Sunday, June 14, 2020

The trash on the rubbish heap looks like modern sculpture. Boxes form a cityscape at the center. Branches rest around them. A set of broken folding chairs is scattered on the pile. One chair has fallen on its back at the left edge, another on the right. A third sticks up from the top, over the boxes. At first, I think it’s the handle of a lawn mower. It’s just off center, as far off the ground as it is from the chair on the left. The chair to the right is slightly farther away. Without measuring, I imagine that the rubble illustrates the Golden Section. I think of taking a photo, but any complete image of the pile would also include the six women doing Tai Chi on the plot of grass beyond it. They are already looking at me suspiciously. Closer to work, on the street where I pick up my packages, three women wearing long off-the-shoulder black dresses drift along the sidewalk. They aren’t together and don’t seem to notice each other. One is walking a dog. Another heads out of the grocery store with a large cardboard box.
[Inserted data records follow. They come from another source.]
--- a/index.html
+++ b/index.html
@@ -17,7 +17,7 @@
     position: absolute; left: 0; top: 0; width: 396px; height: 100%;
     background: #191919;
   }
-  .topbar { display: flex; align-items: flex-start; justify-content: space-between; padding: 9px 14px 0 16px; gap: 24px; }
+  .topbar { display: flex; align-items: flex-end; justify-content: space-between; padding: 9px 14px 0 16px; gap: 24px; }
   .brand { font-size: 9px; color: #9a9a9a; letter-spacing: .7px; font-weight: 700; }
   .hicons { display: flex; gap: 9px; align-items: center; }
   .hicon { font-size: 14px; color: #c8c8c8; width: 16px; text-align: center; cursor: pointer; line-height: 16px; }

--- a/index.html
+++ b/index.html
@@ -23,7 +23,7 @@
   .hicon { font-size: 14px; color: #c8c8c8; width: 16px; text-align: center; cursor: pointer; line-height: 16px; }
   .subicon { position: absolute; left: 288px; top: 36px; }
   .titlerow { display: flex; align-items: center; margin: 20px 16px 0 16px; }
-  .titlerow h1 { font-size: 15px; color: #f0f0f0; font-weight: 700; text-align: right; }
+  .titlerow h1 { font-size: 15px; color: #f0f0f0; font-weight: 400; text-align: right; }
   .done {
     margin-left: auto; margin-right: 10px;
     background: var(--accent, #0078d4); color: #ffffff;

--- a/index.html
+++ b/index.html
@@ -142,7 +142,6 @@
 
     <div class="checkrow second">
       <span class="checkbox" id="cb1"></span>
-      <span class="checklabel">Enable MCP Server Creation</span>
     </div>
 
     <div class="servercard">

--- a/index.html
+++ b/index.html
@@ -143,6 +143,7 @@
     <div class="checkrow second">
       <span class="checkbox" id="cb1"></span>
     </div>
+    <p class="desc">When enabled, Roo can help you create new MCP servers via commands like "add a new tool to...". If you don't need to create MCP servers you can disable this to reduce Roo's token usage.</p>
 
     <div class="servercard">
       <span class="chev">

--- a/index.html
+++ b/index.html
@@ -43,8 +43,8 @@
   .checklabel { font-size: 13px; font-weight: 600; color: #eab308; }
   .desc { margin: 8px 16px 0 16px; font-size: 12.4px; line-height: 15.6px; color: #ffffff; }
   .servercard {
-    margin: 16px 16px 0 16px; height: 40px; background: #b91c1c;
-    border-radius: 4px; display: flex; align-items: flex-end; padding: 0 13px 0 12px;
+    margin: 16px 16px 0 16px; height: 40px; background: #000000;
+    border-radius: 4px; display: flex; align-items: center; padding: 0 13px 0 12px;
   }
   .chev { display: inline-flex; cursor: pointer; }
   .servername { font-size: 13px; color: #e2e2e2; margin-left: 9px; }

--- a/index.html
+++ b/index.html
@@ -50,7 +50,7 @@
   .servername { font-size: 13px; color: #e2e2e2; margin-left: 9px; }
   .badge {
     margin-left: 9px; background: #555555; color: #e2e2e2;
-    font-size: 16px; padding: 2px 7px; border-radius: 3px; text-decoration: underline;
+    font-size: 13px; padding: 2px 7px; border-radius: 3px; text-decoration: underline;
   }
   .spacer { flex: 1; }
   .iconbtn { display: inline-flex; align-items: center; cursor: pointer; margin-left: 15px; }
The third gets into a silver car and drives away. Later, I do a web search on “off the shoulder” to be sure that the phrase matches what I saw. It does. An article appears in the search about the loneliness of people who crave physical touch. I assume that it discusses isolation and the quarantine. I click through. It’s from February, before the virus was known, aeons ago. So much has changed. So much is as it was, only more so.